Here soon will be the release of another major studio remake of a popular and critically acclaimed foreign film, “The Girl With the Dragon Tattoo.” And already I’ve had the debates with people over the inherent “evilness” of remaking foreign films into English versions. “Why should anyone bother,” some people say. “After all, there’s already perfectly good English subtitled versions available on DVD and Netflix. American remakes are just crass ploys to make money and cater to dumb Americans who can’t be bothered to read,” so the argument goes. Invariably, in these debates in which I offer the counterpoint to this position, in which I offer that not only are remakes not evil, but are inherently good, I end up pissing people off for some reason. I hope to be able to make my case here, for your consideration, and I’ll try not to offend, if you’ll bear with me.

If you believe no one should remake movies, especially foreign films, then you’re an arrogant elitist.

Gawdangit, I just did it, didn’t I? Got offensive? I’m sorry, but honestly, I can’t think of another way to describe the belief that, sight unseen, even before it’s finished, a movie can be judged as unworthy of existing because it dares to use a pre-existing script as its source. If works of art and/or entertainment are inherently bad for that reason, then why do we bother doing Shakespeare? Why do we get all excited about this version or that version of Hamlet? Why do we discuss our favorite version of Romeo and Juliet? Why is it OK for a director to make a version of a work of Shakespeare that’s “more accessible” to modern audiences? Where’s the cries of, “If you can’t be bothered to understand Elizabethan English, you don’t deserve to watch Shakespeare?”

Why are there countless CDs of countless classical works of music arranged in countless ways and performed by countless ensembles and orchestras and soloists, and no one bats an eye about that? Isn’t the London Symphony Orchestra’s 1968 recording of Beethoven’s 9th good enough? Why do we need the Cleveland orchestra to do it too? It’s been done already, why bother?

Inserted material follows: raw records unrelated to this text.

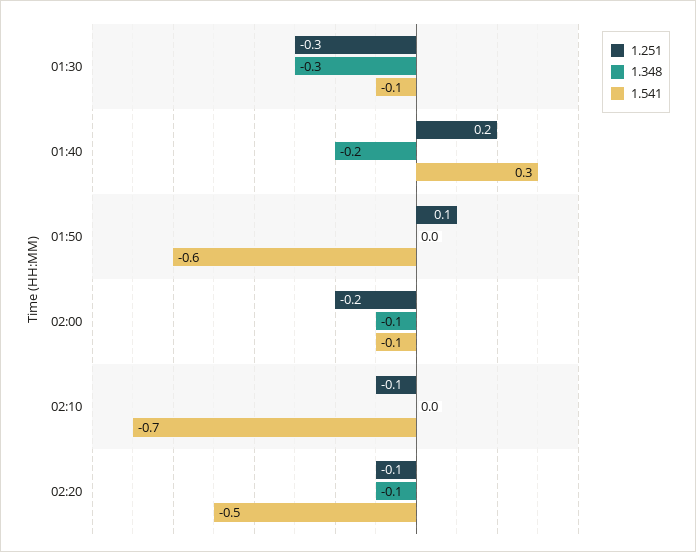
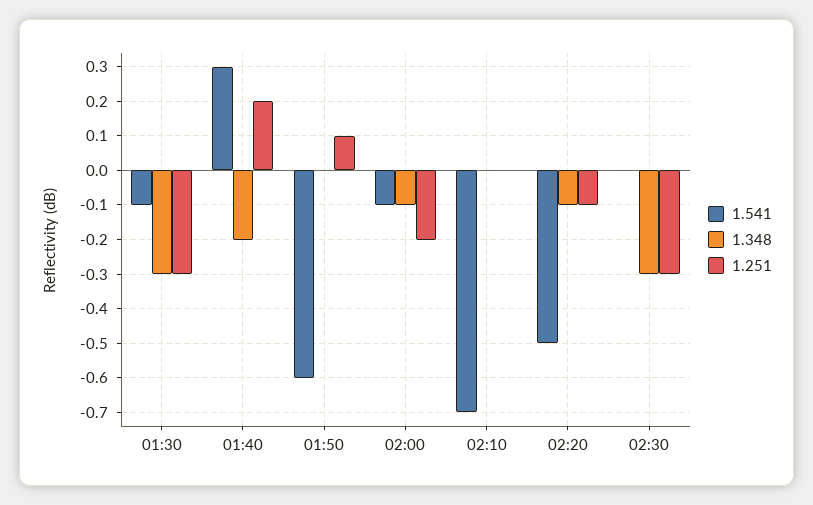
1.251, 02:10: -0.1 -> 0
1.541, 02:30: none -> 0
1.348, 02:30: none -> -0.3
1.251, 02:30: none -> -0.3

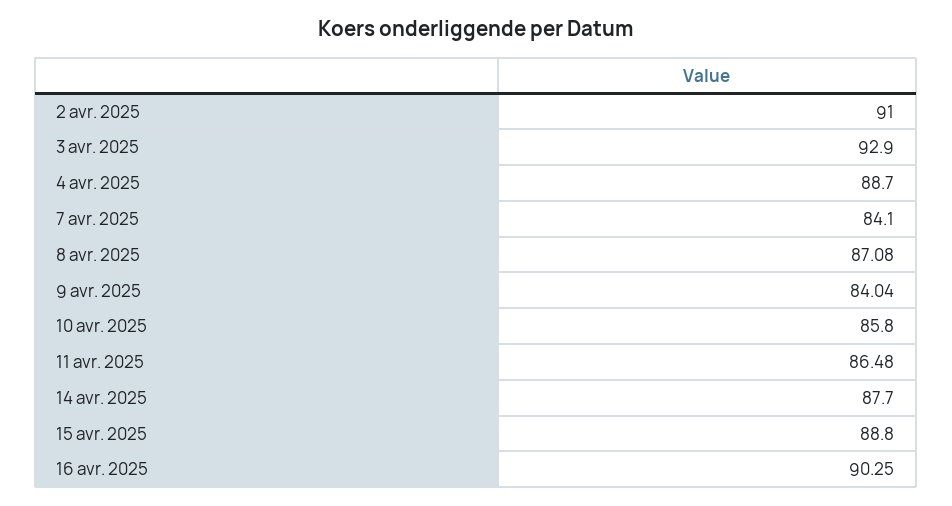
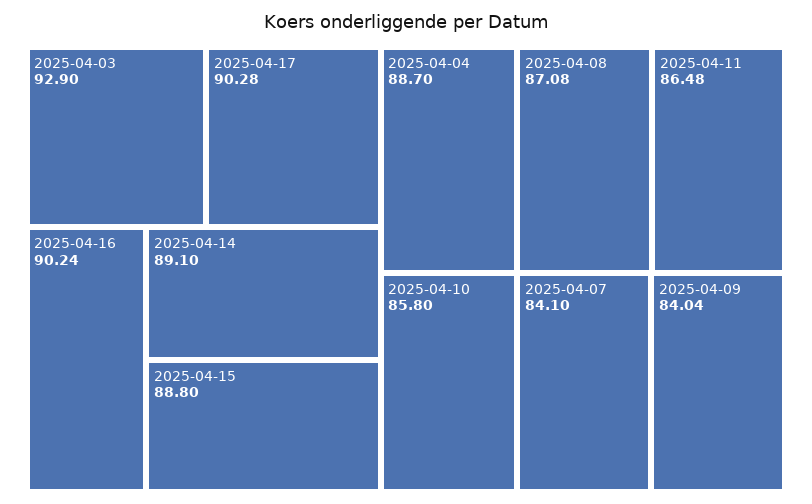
2 avr. 2025: 91 -> none
14 avr. 2025: 87.7 -> 89.1
16 avr. 2025: 90.25 -> 90.24
2025-04-17: none -> 90.28

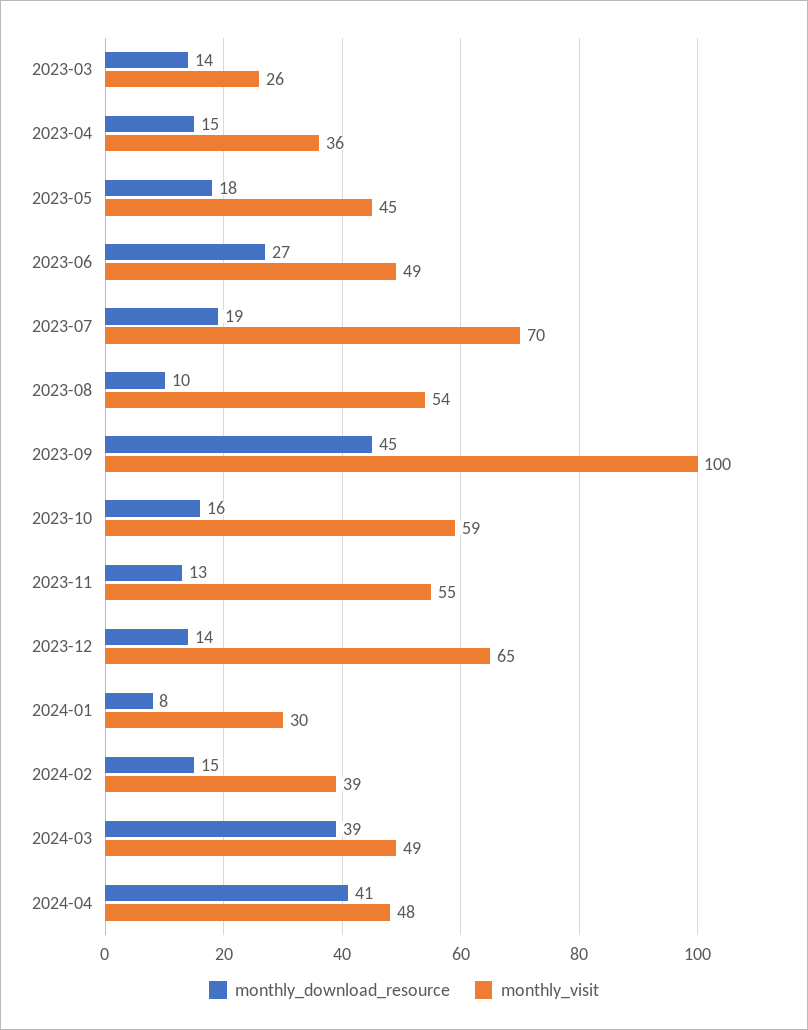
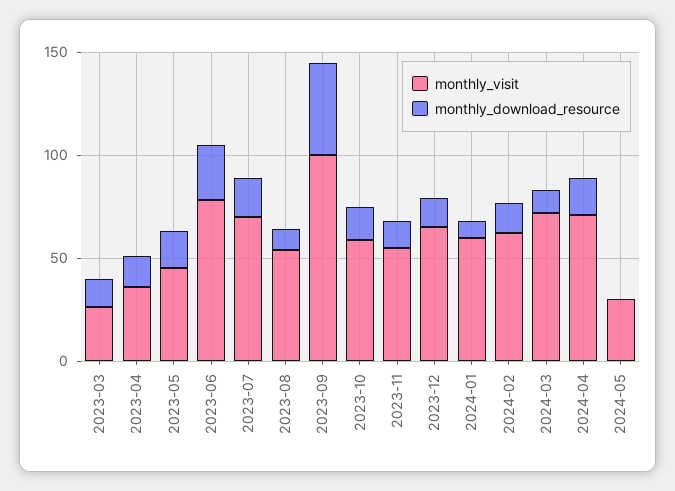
monthly_visit, 2023-06: 49 -> 80
monthly_visit, 2024-01: 30 -> 60
monthly_visit, 2024-02: 39 -> 60
monthly_download_resource, 2024-03: 39 -> 10
monthly_visit, 2024-03: 49 -> 70
monthly_download_resource, 2024-04: 41 -> 20
monthly_visit, 2024-04: 48 -> 70
monthly_visit, 2024-05: none -> 30
monthly_download_resource, 2024-05: none -> 0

Look, I get it. I’m a card-carrying elitist myself. Subtitles are far preferable to dubbing, NASCAR is for rednecks, wine appreciation takes a sophisticated palate. I used to think foreign films are “better” than American and if you don’t like them, then go back to your “American Idol.” Maybe it was my Marxist education, maybe it’s my education and experience as a stage actor and director, or maybe I just realized after seeing one too many incomprehensible and pretentious art-house film, that there’s nothing written in the immutable laws of nature that says foreign films are inherently better, and that film is somehow prohibited from being remade like we do plays and music.

Why do plays get a pass? The usual response is: Because they’re made to be performed live, that’s the expectation. OK, sure. Then why make movies of plays? Anything by Shakespeare to Tim Rice. From Othello to Death of a Salesman to The Producers. Why does a play not, once it’s been made into a film, get the remake embargo? But more importantly, what law of nature says it’s verboten to give the same allowance to a movie?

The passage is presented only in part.